Padrastro é preso como suspeito de ter matado a criança Rhavy Abraão

Delegado diz que laudo mostra hematomas no corpo do menino causados por violência
Reprodução
Menino foi encontrado já em rigidez cadavérica
Menino foi encontrado já em rigidez cadavérica

O garoto Rhavy Abraão Alves de Lima, de 2 anos, que foi encontrado morto na casa em que morava com sua mãe e o padrasto, em Riacho Doce, litoral de Maceió, morreu em decorrência de atos violentos que deixaram hematomas e equimoses nas costas e na cabeça, segundo o delegado Emanuel Rodrigues, responsável pelas investigações. O policial enfatiza que as lesões foram praticadas no dia da morte.

Com base nesses indícios e nas contradições apresentadas nos depoimentos, o padrasto do menino foi preso em flagrante como principal suspeito das agressões contra a criança. Ele morava com a mãe do garoto há sete meses. “Pelo laudo médico legista, a lesão foi causada no dia. Quando fomos acionados, a criança estava começando a ficar fria.

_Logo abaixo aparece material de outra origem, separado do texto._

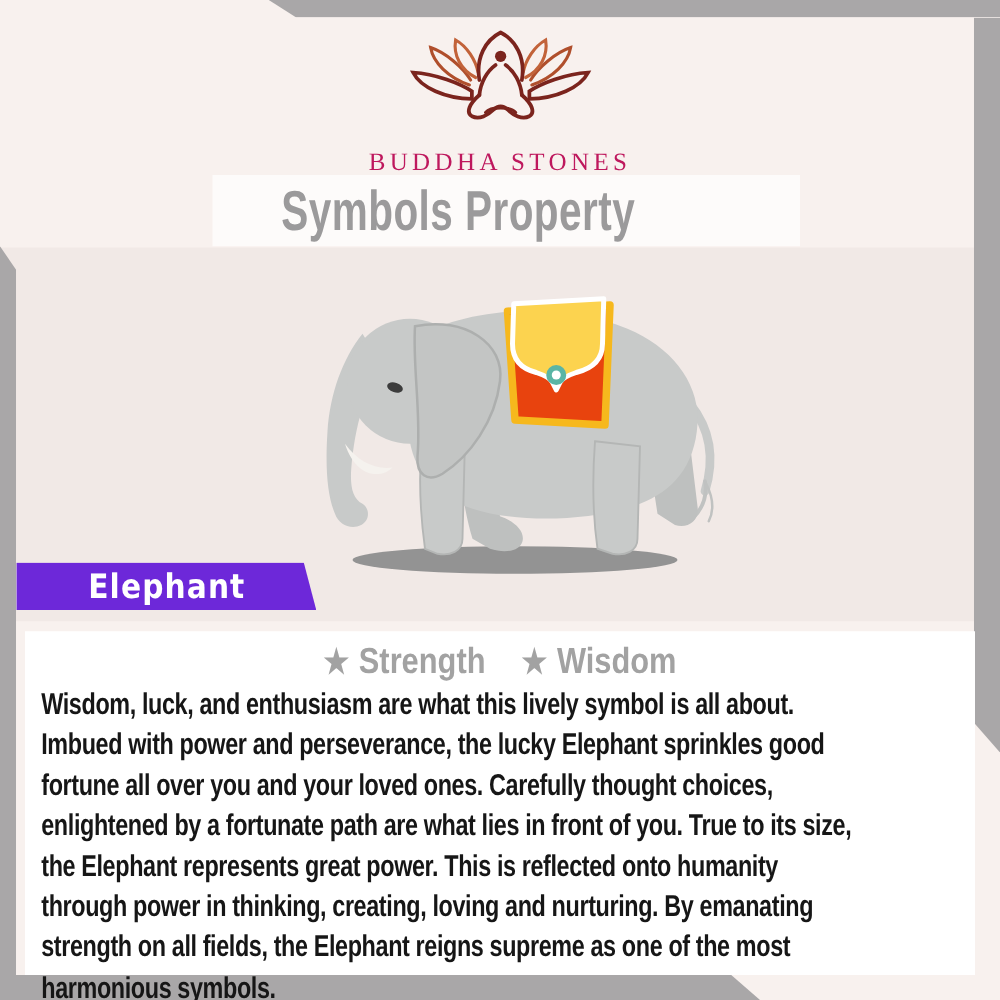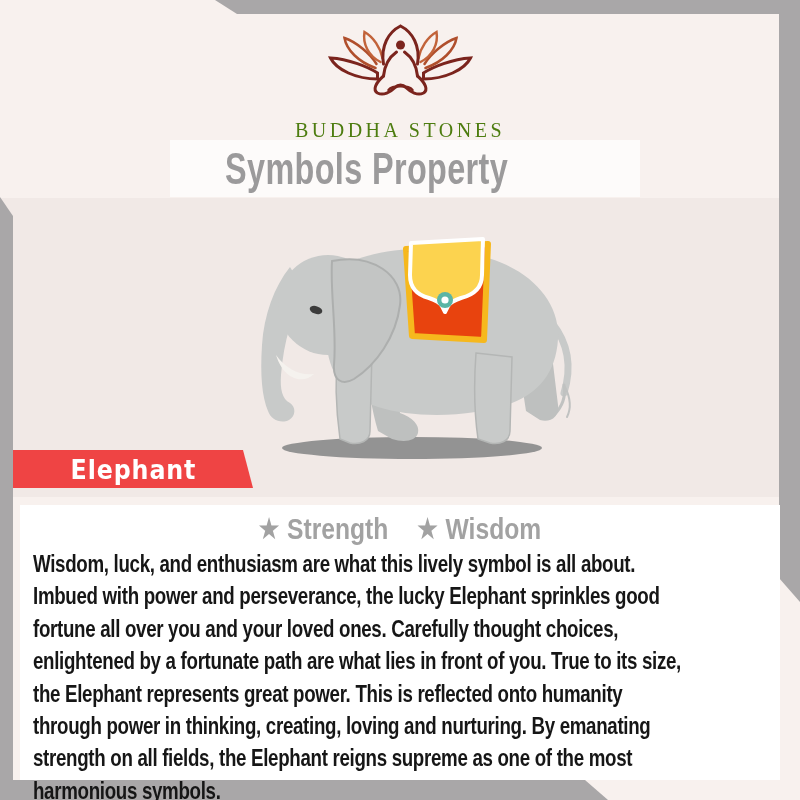--- a/index.html
+++ b/index.html
@@ -15,30 +15,30 @@
   .right-strip{position:absolute;left:779px;top:14px;width:21px;height:588px;background:#a9a7a8;
     clip-path:polygon(0 0,100% 0,100% 100%,0 564px);}
   .bottom-bar{position:absolute;left:0;top:780px;width:800px;height:20px;background:#a9a7a8;
     clip-path:polygon(0 0,585px 0,608px 100%,0 100%);}
   
   .band{position:absolute;left:0;top:198px;width:800px;height:299px;background:#f1e9e6;}
   
   .logo{position:absolute;left:50%;top:24px;transform:translateX(-50%);width:240px;text-align:center;}
   .logo svg{display:block;margin:0 auto;}
   .brand-name{margin-top:3px;font-family:"Liberation Serif",serif;font-size:20px;
-    letter-spacing:3.5px;color:#4d7c0f;white-space:nowrap;}
+    letter-spacing:3.5px;color:#be185d;white-space:nowrap;}
   
   .title-banner{position:absolute;left:170px;top:140px;width:470px;height:57px;background:#fdfbfa;
     display:flex;align-items:center;justify-content:flex-start;}
   .title-text{font-size:45px;font-weight:700;color:#9b9a9b;white-space:nowrap;
     transform:scaleX(.72);letter-spacing:.5px;}
   
   .elephant-wrap{position:absolute;left:220px;top:235px;width:370px;height:230px;}
   
-  .name-banner{position:absolute;left:13px;top:450px;width:240px;height:38px;background:#ef4444;
+  .name-banner{position:absolute;left:13px;top:450px;width:240px;height:38px;background:#6d28d9;
     clip-path:polygon(0 0,230px 0,240px 100%,0 100%);
     display:flex;align-items:center;justify-content:center;}
   .name-text{font-family:"DejaVu Sans",sans-serif;font-size:27px;font-weight:700;color:#ffffff;
     letter-spacing:1px;transform:scaleX(.88);white-space:nowrap;}
   
   .panel{position:absolute;left:20px;top:505px;width:760px;height:275px;background:#ffffff;}
   .traits{display:flex;justify-content:center;gap:34px;margin-top:6px;height:36px;
     align-items:center;color:#a2a2a2;font-weight:700;font-size:29px;transform:scaleX(.85);}
   .trait{display:flex;align-items:center;gap:9px;white-space:nowrap;}
   .trait .star{font-size:27px;line-height:1;}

Uma morte extremamente violenta, havia lesões de equimose nas costas e na cabeça”, revelou o delegado.

O laudo do Instituto Médico Legal (IML) aponta que o menino morreu após sofrer uma ruptura no fígado provocada por agressão, uma forte pancada nas costas, que gerou hemorragia interna.

Os depoimentos da mãe de Rhavy e do padrasto entraram em contradição com as evidências constatadas pela perícia. “A mãe relatou que, na noite anterior, deu banho na criança e ela não apresentava lesões. Pela manhã, segundo ela, não chegou a acordar a criança antes de ir para a academia”, disse o delegado. Ao mesmo tempo, o padrasto, que estava na residência, disse não saber da existência de qualquer lesão.

O padrasto de Rhavy já respondeu por tentativa de homicídio quando era menor de idade e também teve envolvimento com o tráfico de drogas. "Com relação a ele, tudo indica que ele é o autor desse crime", afirma o delegado.

Segundo o delegado, quando foi encontrado pela polícia, a criança já apresentava sinais de rigidez cadavérica.  “Ficou claro que se tratava de uma morte violenta, e não de causa natural”, concluiu. O delegado também disse que a mãe não está sendo investigada, mas que tudo será analisado.